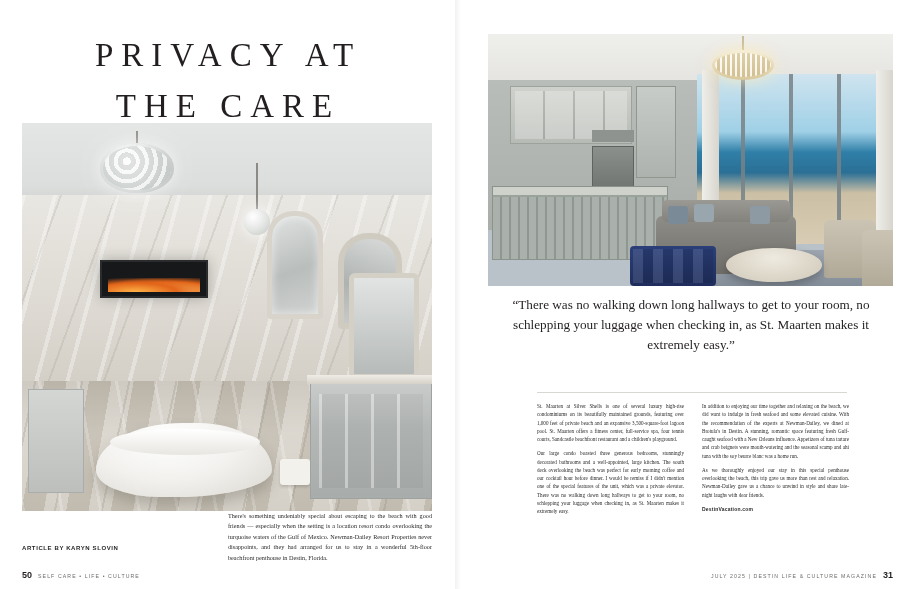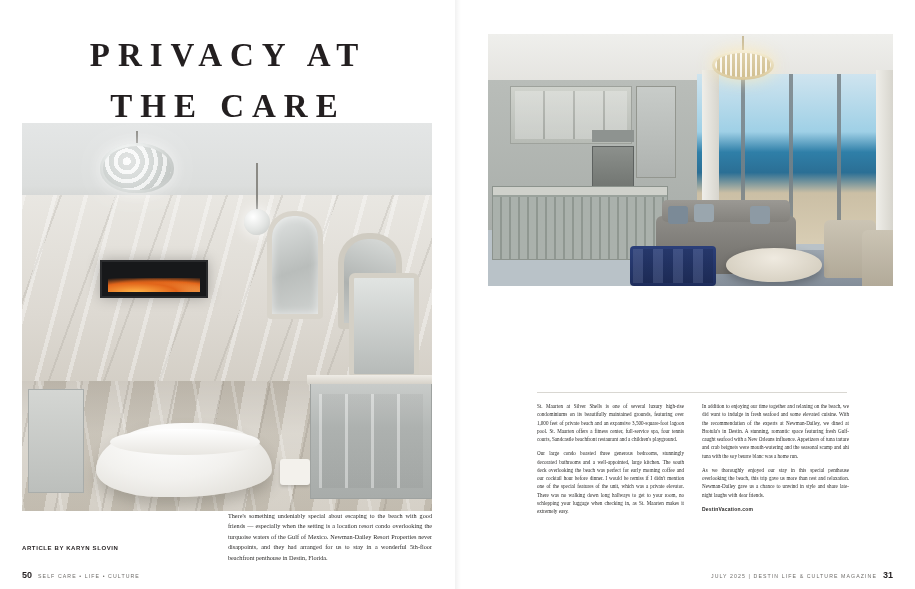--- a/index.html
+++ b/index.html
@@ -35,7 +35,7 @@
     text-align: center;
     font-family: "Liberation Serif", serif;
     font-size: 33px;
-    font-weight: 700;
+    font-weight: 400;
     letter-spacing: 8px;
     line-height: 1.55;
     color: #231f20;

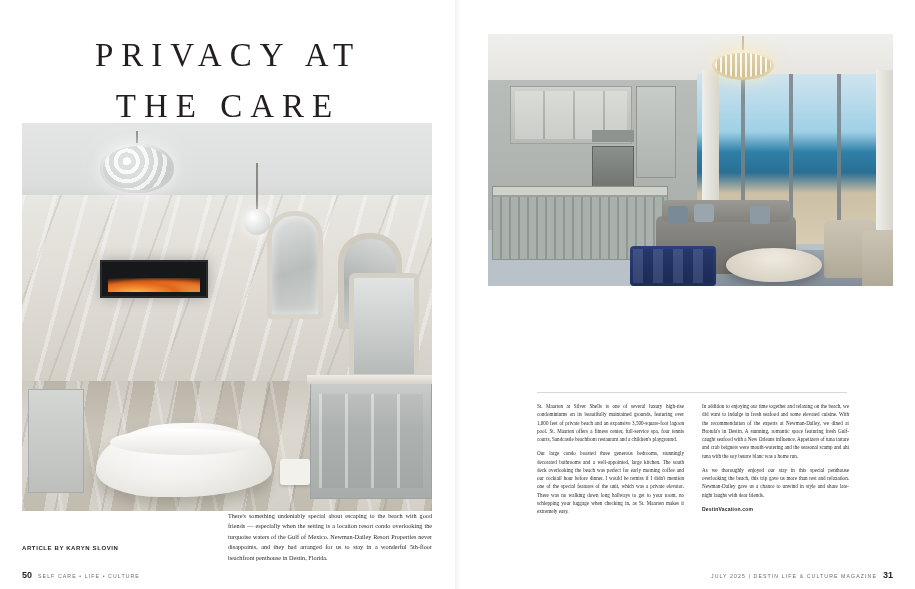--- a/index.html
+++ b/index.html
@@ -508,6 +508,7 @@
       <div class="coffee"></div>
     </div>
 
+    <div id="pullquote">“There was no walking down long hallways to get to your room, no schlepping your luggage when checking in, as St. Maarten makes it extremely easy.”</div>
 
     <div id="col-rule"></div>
━━━━
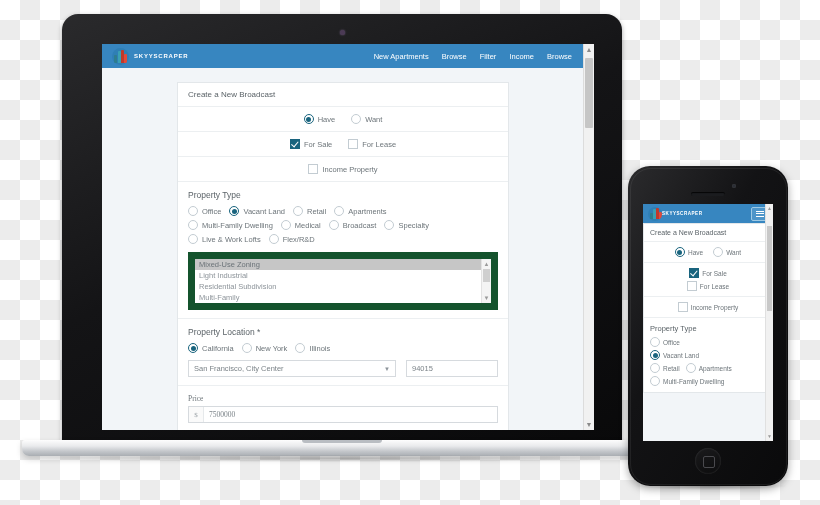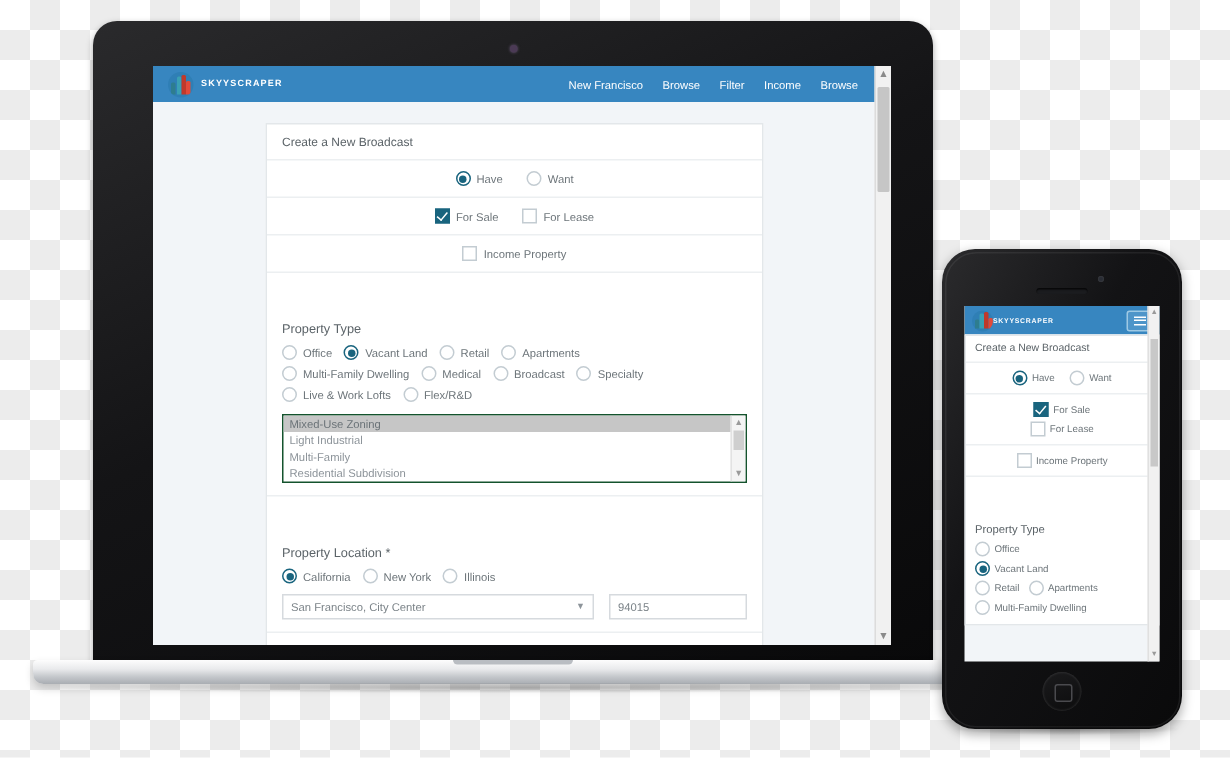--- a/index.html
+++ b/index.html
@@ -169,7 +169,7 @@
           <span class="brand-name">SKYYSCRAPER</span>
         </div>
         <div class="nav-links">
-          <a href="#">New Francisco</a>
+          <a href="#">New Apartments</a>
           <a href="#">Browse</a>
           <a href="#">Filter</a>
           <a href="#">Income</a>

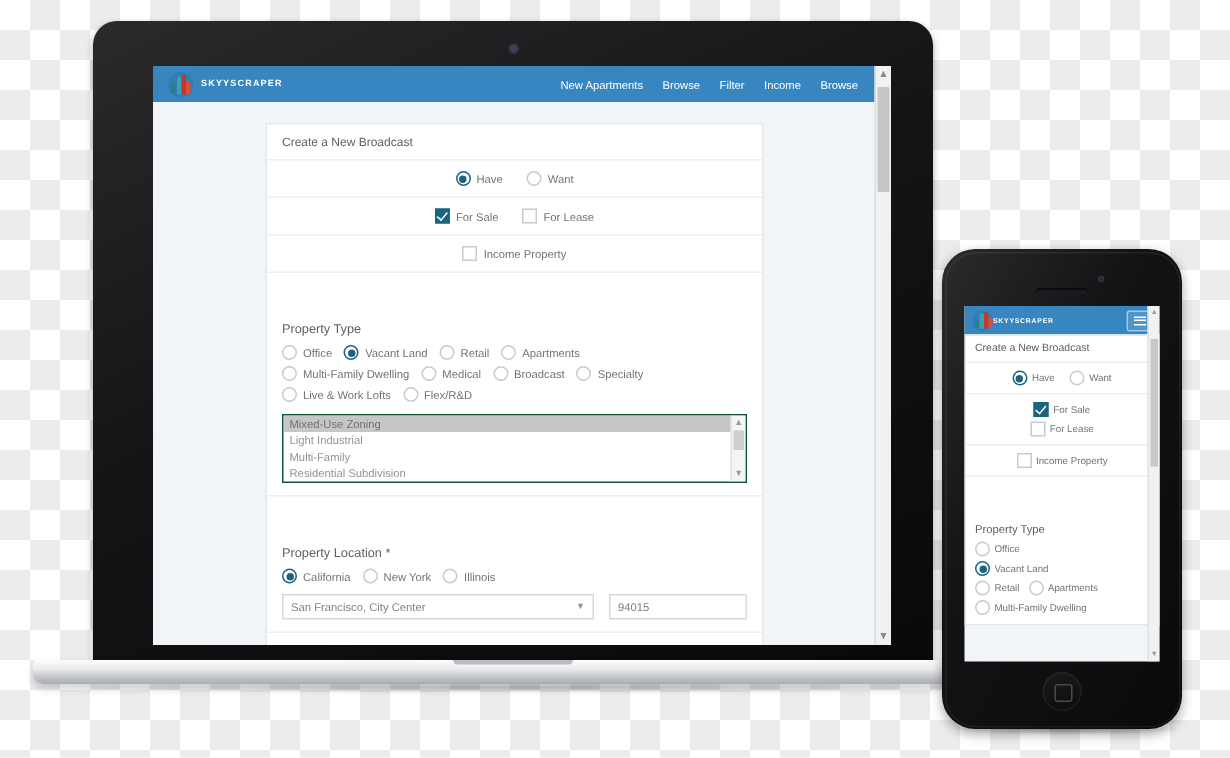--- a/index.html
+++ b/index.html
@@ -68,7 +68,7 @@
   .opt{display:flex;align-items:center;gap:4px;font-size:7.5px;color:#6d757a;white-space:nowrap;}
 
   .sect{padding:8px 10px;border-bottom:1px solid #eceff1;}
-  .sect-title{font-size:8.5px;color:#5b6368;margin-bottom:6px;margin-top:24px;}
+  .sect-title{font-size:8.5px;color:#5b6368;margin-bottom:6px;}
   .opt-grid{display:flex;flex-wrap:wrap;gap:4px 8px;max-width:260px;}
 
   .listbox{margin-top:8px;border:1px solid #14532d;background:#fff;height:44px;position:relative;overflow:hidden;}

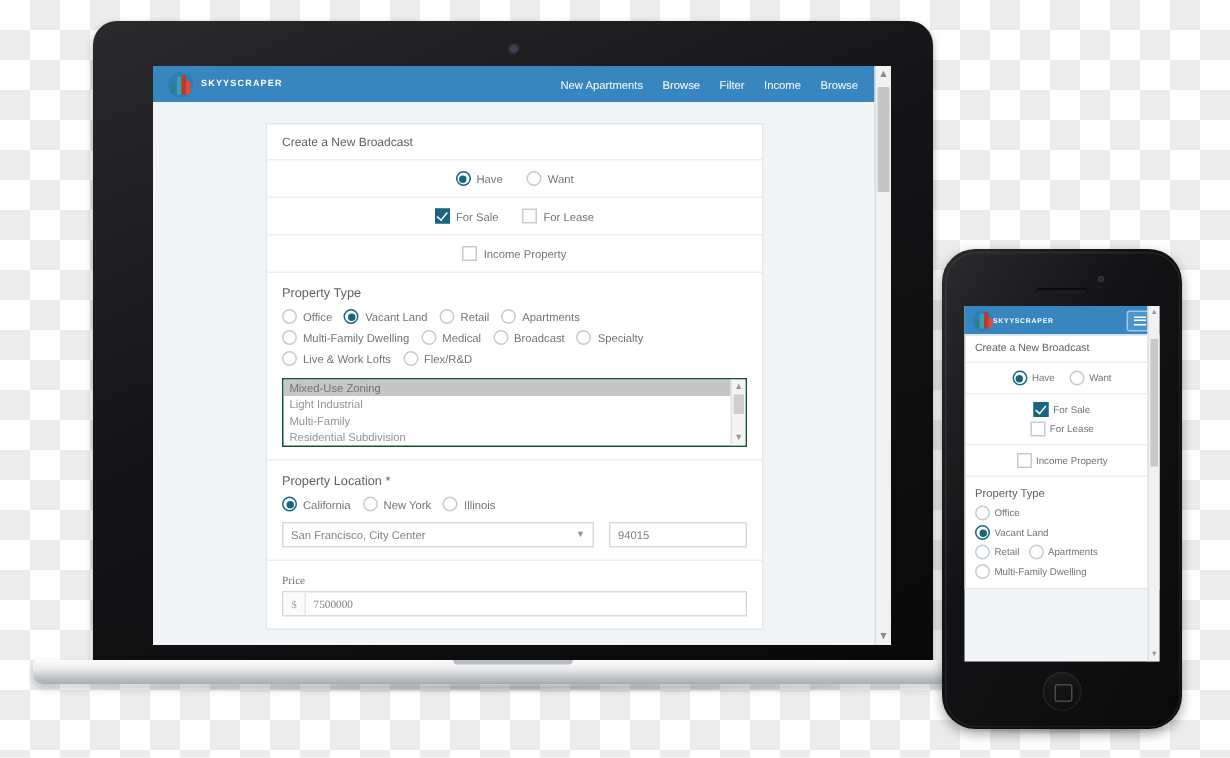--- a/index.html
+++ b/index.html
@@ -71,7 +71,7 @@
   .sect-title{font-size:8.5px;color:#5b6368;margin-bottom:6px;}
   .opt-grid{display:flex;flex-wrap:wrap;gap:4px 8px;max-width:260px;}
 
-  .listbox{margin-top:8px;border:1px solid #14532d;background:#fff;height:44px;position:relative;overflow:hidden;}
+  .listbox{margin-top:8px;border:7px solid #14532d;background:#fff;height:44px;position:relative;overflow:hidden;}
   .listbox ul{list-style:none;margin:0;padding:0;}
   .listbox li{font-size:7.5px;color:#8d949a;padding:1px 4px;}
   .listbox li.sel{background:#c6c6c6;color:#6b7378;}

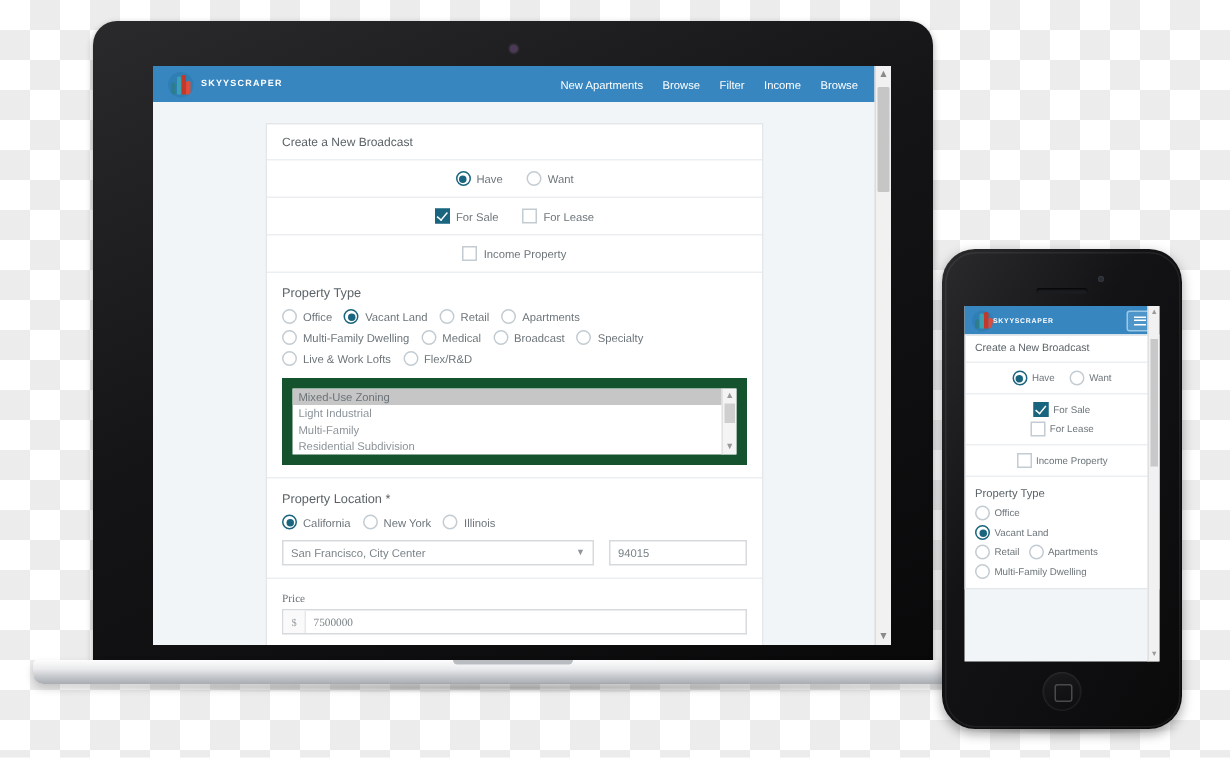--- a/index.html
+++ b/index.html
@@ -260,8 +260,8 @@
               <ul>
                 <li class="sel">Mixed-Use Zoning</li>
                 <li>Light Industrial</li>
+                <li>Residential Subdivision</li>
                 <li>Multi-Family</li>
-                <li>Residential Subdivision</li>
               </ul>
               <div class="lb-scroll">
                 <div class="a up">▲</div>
━━━━
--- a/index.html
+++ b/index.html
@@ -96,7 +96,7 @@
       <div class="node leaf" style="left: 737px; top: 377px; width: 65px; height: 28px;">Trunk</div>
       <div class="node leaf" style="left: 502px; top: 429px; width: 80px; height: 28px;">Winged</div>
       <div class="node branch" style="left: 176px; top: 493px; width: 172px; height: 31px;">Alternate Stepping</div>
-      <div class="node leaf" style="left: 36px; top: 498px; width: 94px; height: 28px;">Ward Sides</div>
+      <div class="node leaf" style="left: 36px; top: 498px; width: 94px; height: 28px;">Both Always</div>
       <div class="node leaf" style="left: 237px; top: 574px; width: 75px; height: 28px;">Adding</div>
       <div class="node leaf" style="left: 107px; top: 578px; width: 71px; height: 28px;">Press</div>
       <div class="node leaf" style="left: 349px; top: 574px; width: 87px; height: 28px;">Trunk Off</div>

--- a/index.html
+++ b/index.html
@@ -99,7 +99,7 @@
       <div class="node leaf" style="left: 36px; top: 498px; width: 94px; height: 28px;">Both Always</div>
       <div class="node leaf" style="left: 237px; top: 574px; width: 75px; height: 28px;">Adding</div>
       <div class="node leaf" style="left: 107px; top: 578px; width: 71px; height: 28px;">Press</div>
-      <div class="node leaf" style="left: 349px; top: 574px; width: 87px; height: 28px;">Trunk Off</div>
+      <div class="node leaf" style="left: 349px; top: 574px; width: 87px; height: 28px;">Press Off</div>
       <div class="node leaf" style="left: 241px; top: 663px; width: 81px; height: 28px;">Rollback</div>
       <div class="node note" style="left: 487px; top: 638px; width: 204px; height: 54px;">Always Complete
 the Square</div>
━━━━
§ **Task to complete**: Within the entries above, count each line holding the string "align". Give only the result.

§ **Exercise solution**: 2